5 Stocks to Ride the Real Estate ReboundKiplinger
Post on: 28 Май, 2015 No Comment
High-quality real estate investment trusts will emerge from the recession stronger than ever.
Real estate investment trusts may be back from the abyss, but that doesn’t mean they’re back to normal. Between March 6, when the group bottomed, and May 8, the MSCI U.S. REIT index surged 63%, an indication that the worst may be over. Still, investors looking for the kind of steady, low-risk returns that used to be the sector’s hallmark will be disappointed. Many top-quality REITs have been shoring up their battered balance sheets by cutting dividends and issuing new shares, which dilutes the value of existing shares. And even the most optimistic real estate outlook for the remainder of 2009 calls for falling rents, more tenant bankruptcies and diminishing property values.
So why bother with REITs now? For one thing, their prices are compelling. From their February 2007 peak to their March 2009 trough, REITs lost more than three-fourths of their value, on average. Real estate stocks have been beaten down so badly that if we get any kind of modest economic recovery, I think there is upside in the shares, says Ralph Block, writer and editor of the newsletter The Essential REIT.
In addition, REITs have traditionally been a good inflation hedge — property owners can usually raise rents every year — and their share prices typically don’t move in concert with those of other stocks, making them good choices to diversify a portfolio.

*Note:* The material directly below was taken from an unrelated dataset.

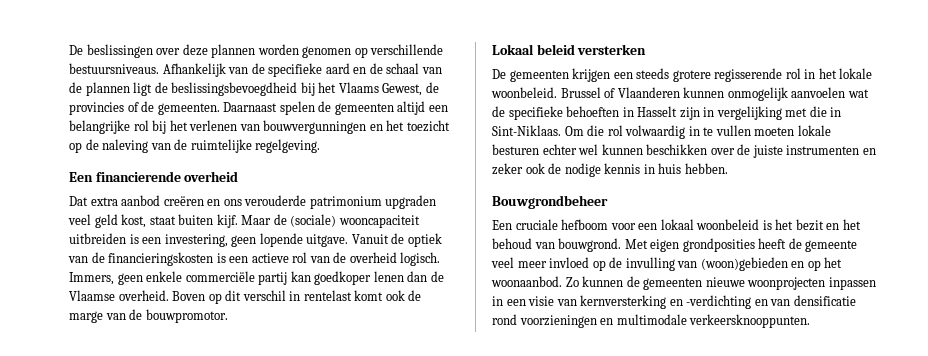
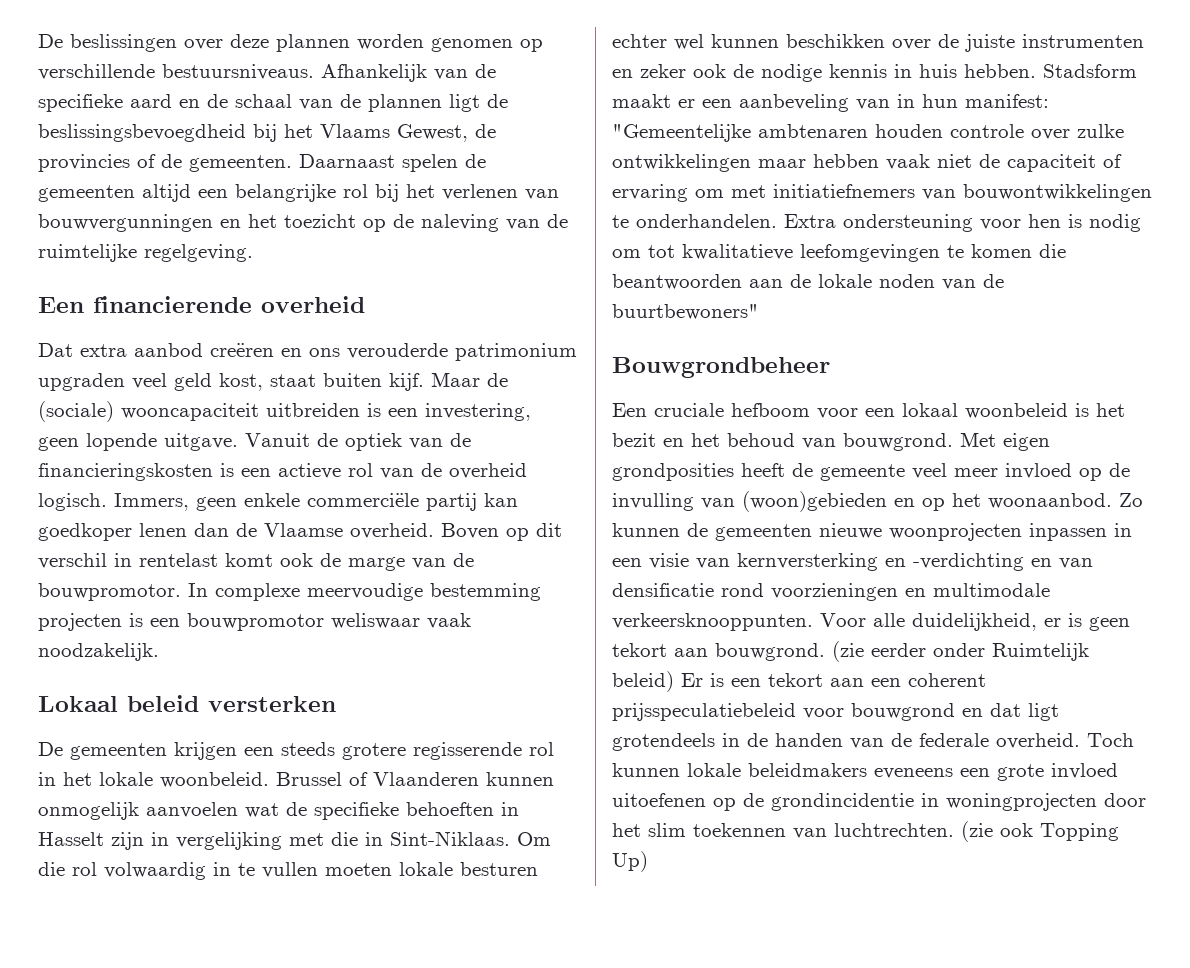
+ In complexe meervoudige bestemming projecten is een bouwpromotor weliswaar vaak noodzakelijk.
+ Stadsform maakt er een aanbeveling van in hun manifest: "Gemeentelijke ambtenaren houden controle over zulke ontwikkelingen maar hebben vaak niet de capaciteit of ervaring om met initiatiefnemers van bouwontwikkelingen te onderhandelen. Extra ondersteuning voor hen is nodig om tot kwalitatieve leefomgevingen te komen die beantwoorden aan de lokale noden van de buurtbewoners"
+ Voor alle duidelijkheid, er is geen tekort aan bouwgrond. (zie eerder onder Ruimtelijk beleid) Er is een tekort aan een coherent prijsspeculatiebeleid voor bouwgrond en dat ligt grotendeels in de handen van de federale overheid. Toch kunnen lokale beleidmakers eveneens een grote invloed uitoefenen op de grondincidentie in woningprojecten door het slim toekennen van luchtrechten. (zie ook Topping Up)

That hasn’t been true lately, though. After a great run during which share prices rose steadily for almost a decade, REITs have encountered the same kind of trouble that has bedeviled many homeowners: They borrowed too much money, based on overstated property values and inflated estimates of rental-income growth. Now, lenders are reluctant to offer new loans or extend existing ones. That’s bad news, given that $500 billion to $1 trillion worth of commercial real estate loans will come due over the next two and a half years, according to Standard & Poor’s.
The resulting cash squeeze has already claimed a victim in shopping-mall owner General Growth Properties, which filed for bankruptcy protection in April. Others are likely to follow. Even healthy REITs are conserving cash by cutting dividends or, thanks to an emergency ruling from the IRS, by paying as much as 90% of their dividends as shares rather than cash, an option that expires at year-end. During the first quarter, 55 REITs, or roughly half of all publicly traded REITs, cut or suspended their dividends, compared with 43 that did so in all of 2008.